I think if we do this, then you should be able to change the makeflow file at will, and keep re-running things until you are satisfied. And by covering the definition of the job more broadly, you get a stronger guarantee than GNU make. A nice side effect is that the log still contains the complete record of all files created, so makeflow --clean would delete all files created by previous runs of makeflow.

dthain commented 6 years ago

@nhazekam @trshaffer would you like to add anything to that?

tshaffe1 commented 6 years ago

No, that pretty much covers it. The content-based IDs need to work with JX as well, so that changes to the workflow arguments don't cause this kind of corruption.

nhazekam commented 6 years ago

This definitely outlines what we were concerned about. The proposed solution seems sufficient and doesn't break the goal of Makeflow's static nature, as the changes are between runs and not during a run.
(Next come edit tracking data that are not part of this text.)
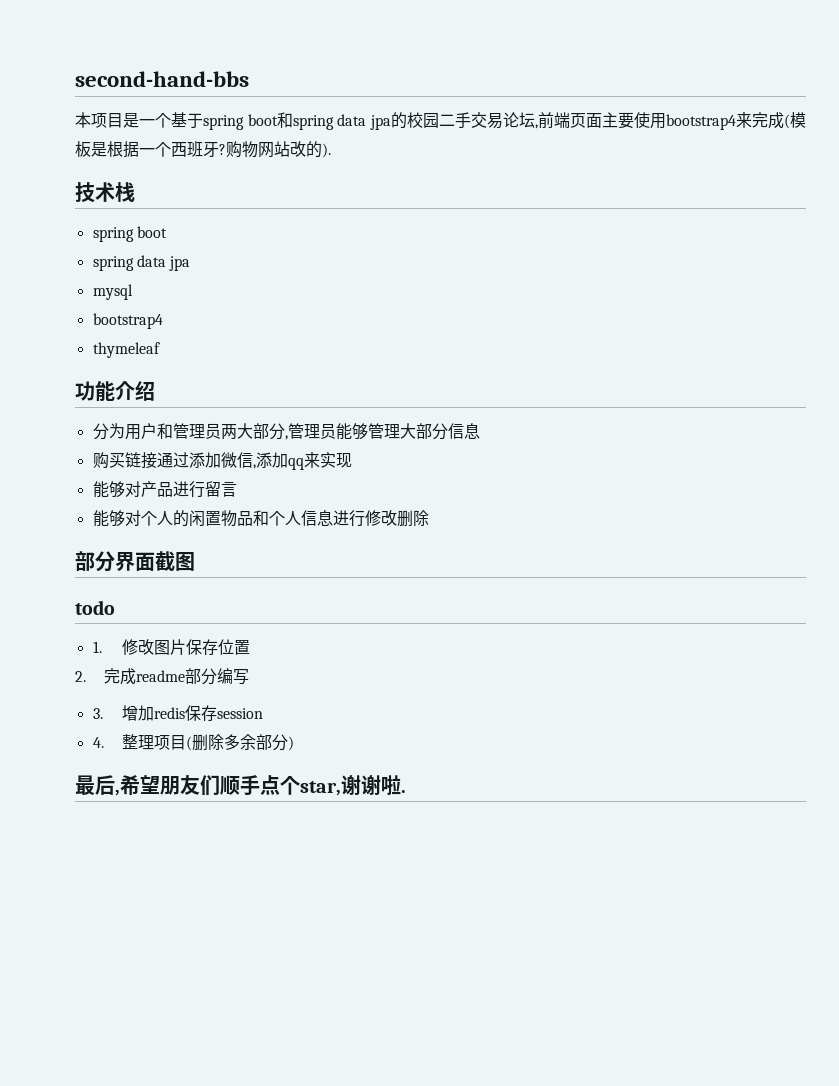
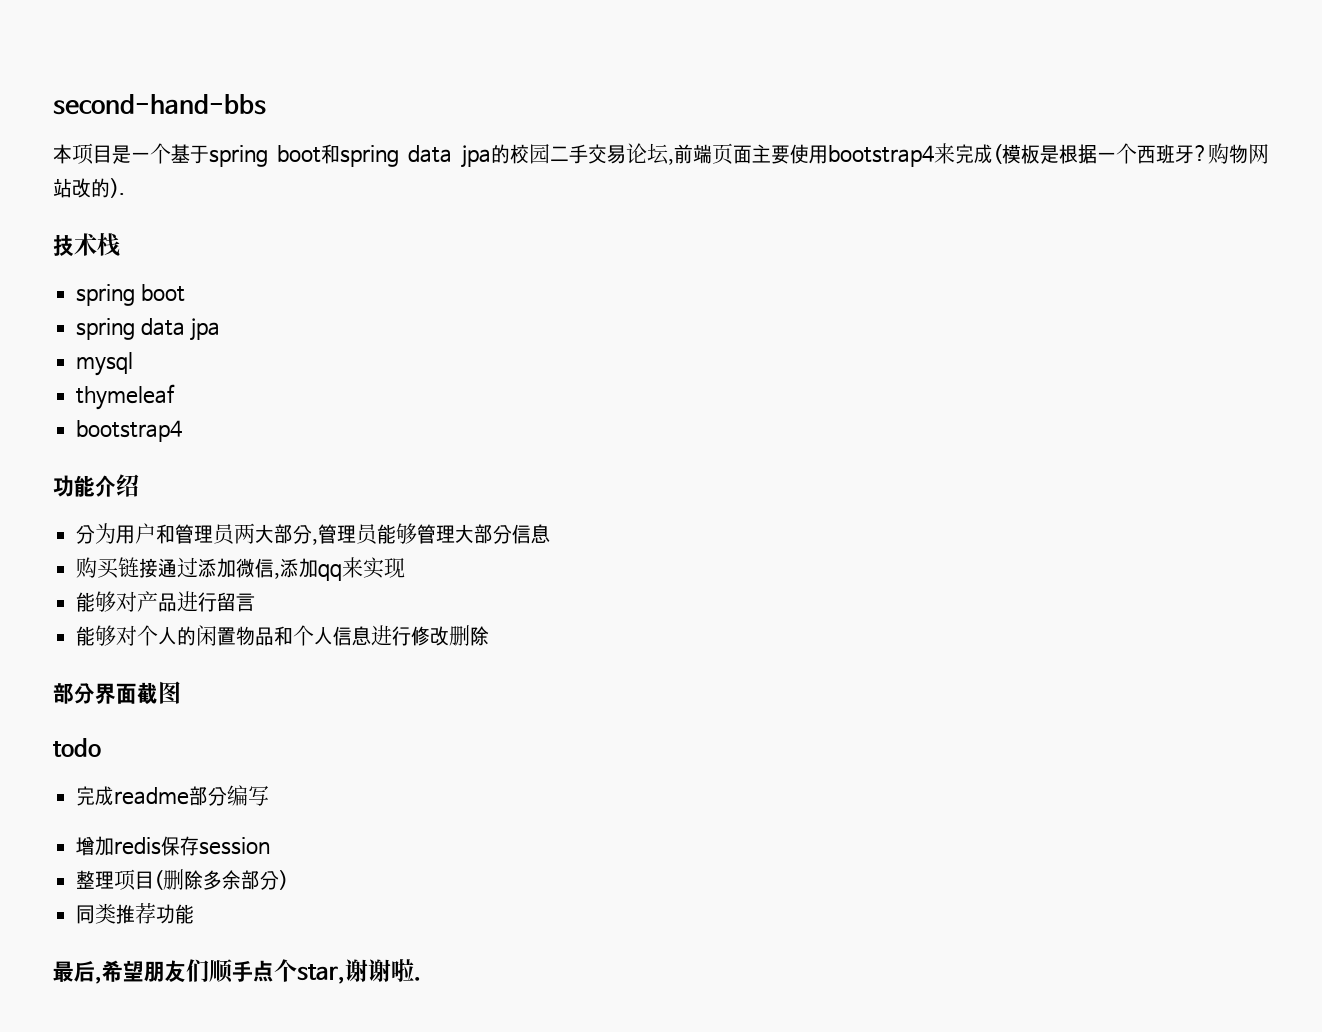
[92,313,163,329] [92,342,160,358] // bootstrap4 // thymeleaf -> [76,384,176,410] [76,420,183,442] // thymeleaf // bootstrap4
[92,639,250,655] [75,671,86,682] 1.修改图片保存位置 // 2. -> (101, 747) none
[92,708,103,719] 3. -> (270, 796) none
[92,737,104,748] 4. -> (271, 846) none
(294, 743) none -> [76,903,195,924] // 同类推荐功能

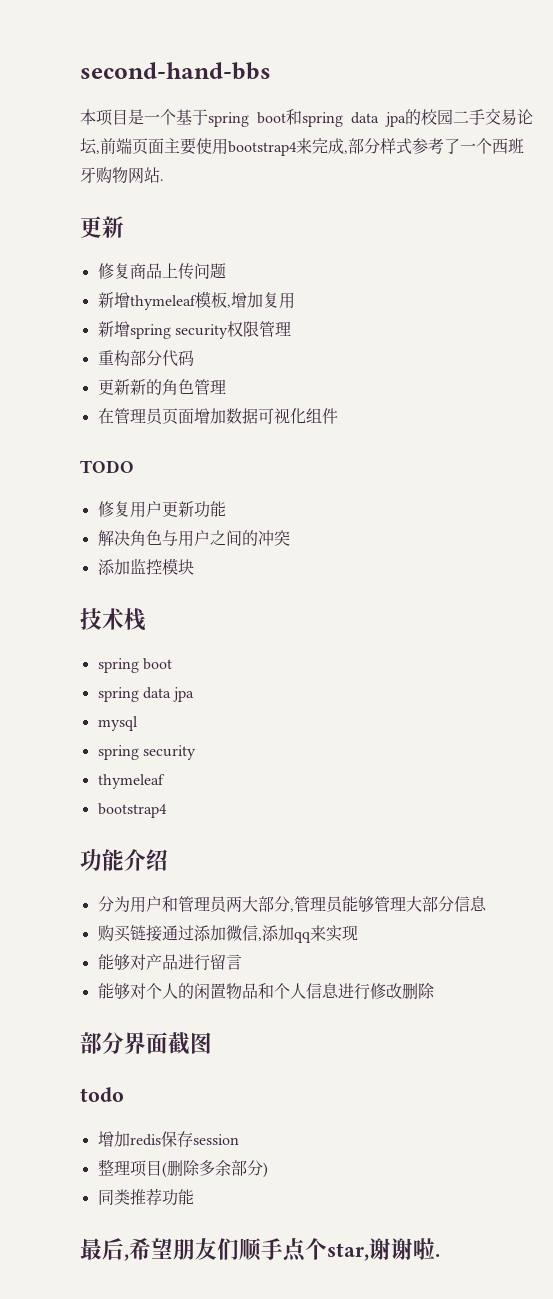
[993,144,1097,164] (模板是根据 -> [344,138,460,154] ,部分样式参考了
[1194,145,1208,161] ? -> (96, 175) none
[72,178,125,198] 改的). -> [160,179,164,181] [80,216,124,238] [97,263,226,280] [97,291,295,310] [97,321,291,339] [97,350,194,367] [97,379,226,395] [97,408,338,425] [80,460,134,473] [97,501,226,518] [97,530,290,547] [97,558,194,575] . // 更新 // 修复商品上传问题 // 新增thymeleaf模板,增加复用 // 新增spring security权限管理 // 重构部分代码 // 更新新的角色管理 // 在管理员页面增加数据可视化组件 // TODO // 修复用户更新功能 // 解决角色与用户之间的冲突 // 添加监控模块
(134, 364) none -> [97,745,196,760] // spring security
[76,785,270,806] // 完成readme部分编写 -> (124, 1094) none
stemangiola commented 6 years ago

Thanks for your response,

I think this would be a great step toward the application of makeflow to pipelineing, where in big teams things (e.g., algorithms to test, to compare, parameters to change etc..) change dynamically as the discussion within the team/s proceeds. And changing a parameter for an algorithm of a bigger pipeline should be ideally as easy as replacing 2 with 3 in a text file. (I imagine this is much less trivial than it seems)

I think that the effort of achieving that and improving the safety compared to make is good.

Just a curiosity: yes make just looks at datetimes, and in being so naive makes things quite easy for pipelineing, as its behavior is predictable. I assume this could be unsafe in some cases compared to checking the MD5, however I cannot think about any case where the datetime of a file would be an unsafe option to exclusively check. Could you make an example?

Thanks

Thanks. I am really interested to updates on this feature.

tshaffe1 commented 6 years ago

After deciding on a hashing scheme, some future PR(s) will need to

Hashes are useless for debugging a Makeflow. We currently report nodeids in a number of places, which isn't great. We should probably move to line numbers for all error messages. We could continue using nodeid internally within a single invocation and use hashes in the log.

Alternatively, we could just truncate the hash to 64 bits and use it as the nodeid. This approach requires minimal changes to Makeflow's behavior, but requires that we only show the user line numbers.

Nekel-Seyew commented 5 years ago

@trshaffer should this be closed an a new feature request be opened instead?

tshaffe1 commented 5 years ago

That's an option. This sort of got away from me when the focus shifted to archive mode.